Le combat pour une pédagogie accessible à tous
En effet, en 2019, Sara Adico a noué un partenariat financier avec «Investisseurs et Partenaires (I&P)» et la Fondation Jacobs, par l’intermédiaire du fonds d’investissement Comoé Capital. Avec ce partenariat, elle a pu bénéficier d’une formation à l’institut Maria Montessori de Paris. Et il lui est désormais possible de mettre en œuvre la pédagogie Montessori, comme elle l’a toujours souhaité.
«C’est véritablement à partir de l’année scolaire 2019-2020 que nous serons pleinement une école Montessori. Les années précédentes, on faisait intervenir la pédagogie par endroit mais désormais, pour la maternelle, la formation sera entière.
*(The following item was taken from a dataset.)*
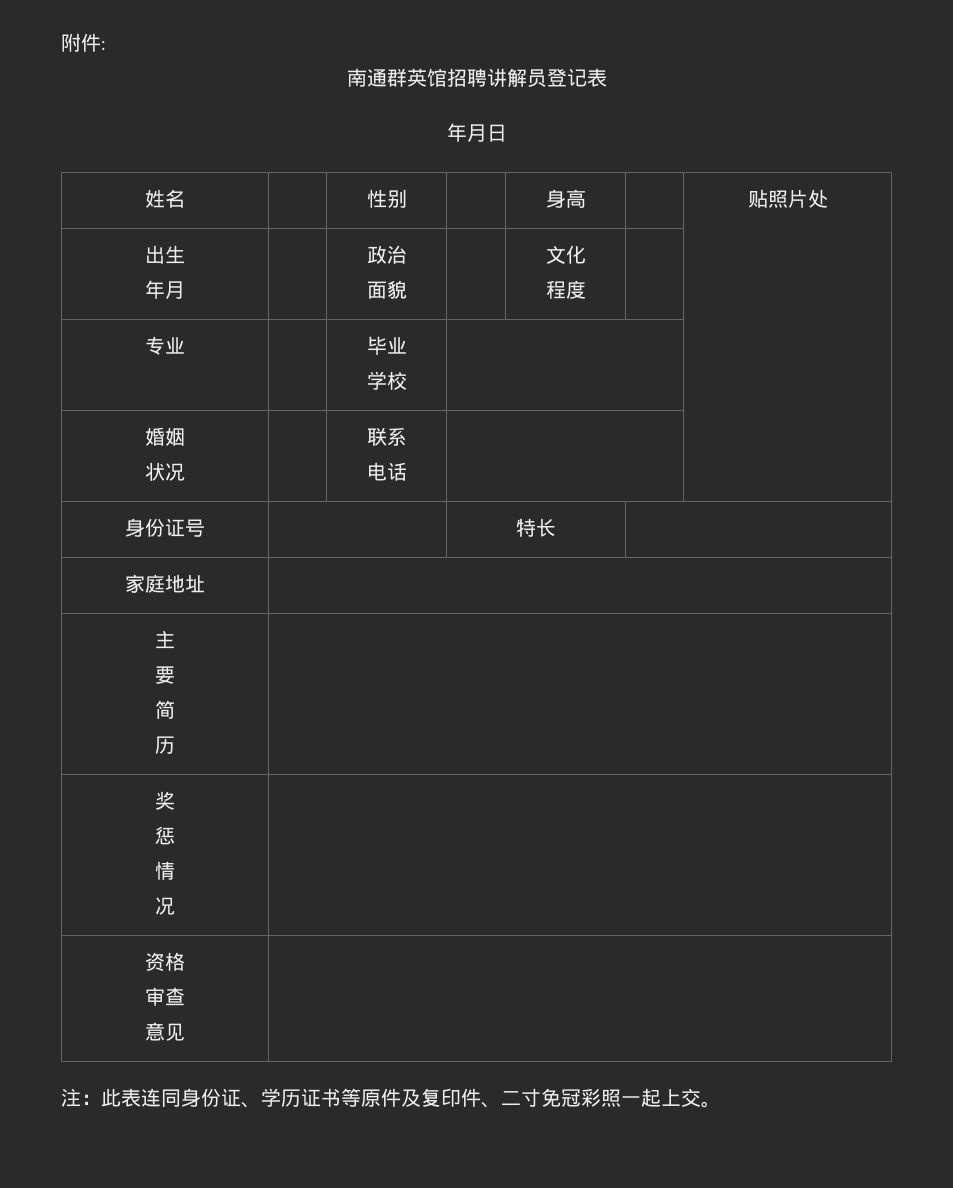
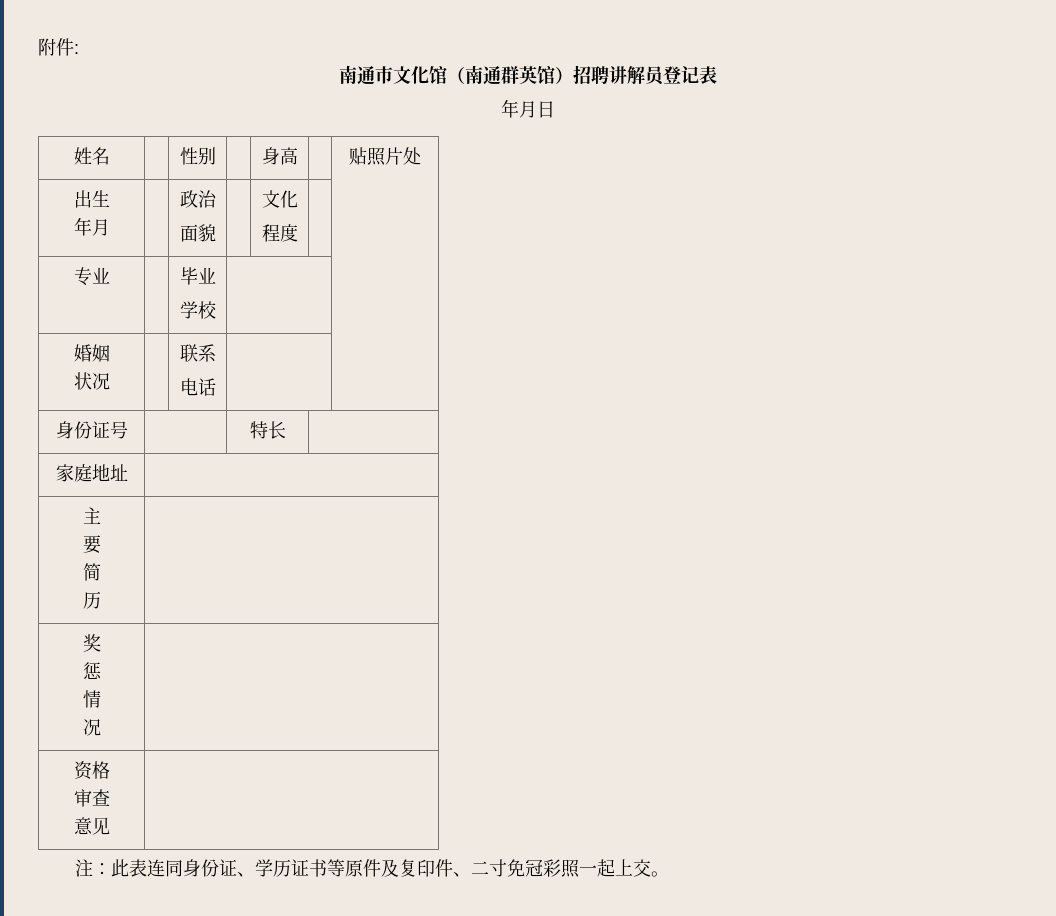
- 南通群英馆招聘讲解员登记表
+ 南通市文化馆（南通群英馆）招聘讲解员登记表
Pour les classes du primaire, la pédagogie sera instaurée de manière progressive», explique-t-elle.
Bien qu’elle se réjouisse de cette avancée, Sara Adico dont l’objectif est d’œuvrer à permettre aux enfants de cadres moyens et de quartiers modestes d’accéder à la pédagogie Montessori, est consciente que son coût peut représenter un obstacle.
Initialement destinée aux enfants défavorisés, quand Maria Montessori la testait en 1907, cet enseignement n’est désormais plus à la portée de toutes les bourses. Et s’il coûte cher, c’est en raison des nécessités de formation et de l’équipement des établissements.
«Actuellement en Côte d’Ivoire, il n’existe pas de formateurs Montessori. Pour former notre personnel, nous avons dû signer un partenariat avec Apprendre Montessori, un centre de formation français qui nous a dépêché une formatrice», détaille Sara Adico.
La formation en elle-même revient à 5.500 euros (3,6 millions de francs CFA), auxquels il faut ajouter le prix du billet et celui du séjour de la formatrice. En plus de cela, il faut compter le prix du matériel didactique, dont 80% provient de France, ce qui rajoute un coût du transport. Les 20% restants sont fabriqués par des artisans locaux.
C’est la formation du personnel ainsi que le matériel à acquérir qui font que cette pédagogie coûte cher.
Pour alléger le prix de la scolarité à La Coccinelle, Sara Adico a fait fabriquer sur place tout l’équipement mobilier. Par ailleurs, ses nouveaux partenaires financiers ont pris en charge 80% de ses frais de formation en France et du personnel à Abidjan.
«Du coup, nous n’avons pas trop senti le poids des charges financières, ce qui nous permet de pouvoir proposer la pédagogie à moindre coût», déclare-t-elle.
«L’appui de la Fondation Jacobs est à la fois un honneur et un défi pour nous. Elle met à notre disposition un financement, il faut en retour qu’on le mérite par notre travail et qu’on porte haut le drapeau de la Côte d’Ivoire», déclare Sara Adico.
La fondatrice souhaite que la réussite de son expérience avec la Fondation Jacobs puisse inciter l’institution à faire confiance à d’autres jeunes Ivoiriens et à les accompagner dans leurs projets.
«Je compte énormément sur le soutien de l’État ivoirien, notamment pour obtenir les autorisations nécessaires, car j’ai aussi le projet de création d’une école d’éducateurs préscolaires et d’une autre qui va délivrer une licence en sciences éducatives et en sciences sociales. On ambitionne de les mettre en place à partir de 2020», a-t-elle conclu.
Sara Adico rêve à terme de propager la pédagogie Montessori depuis la maternelle jusqu’au lycée. Elle dispose déjà d’un terrain de 2.000 m2 à Bingerville (ville située à 18 km d’Abidjan) où elle envisage bâtir un complexe scolaire qui va comporter un institut de formation, une école maternelle et une école primaire.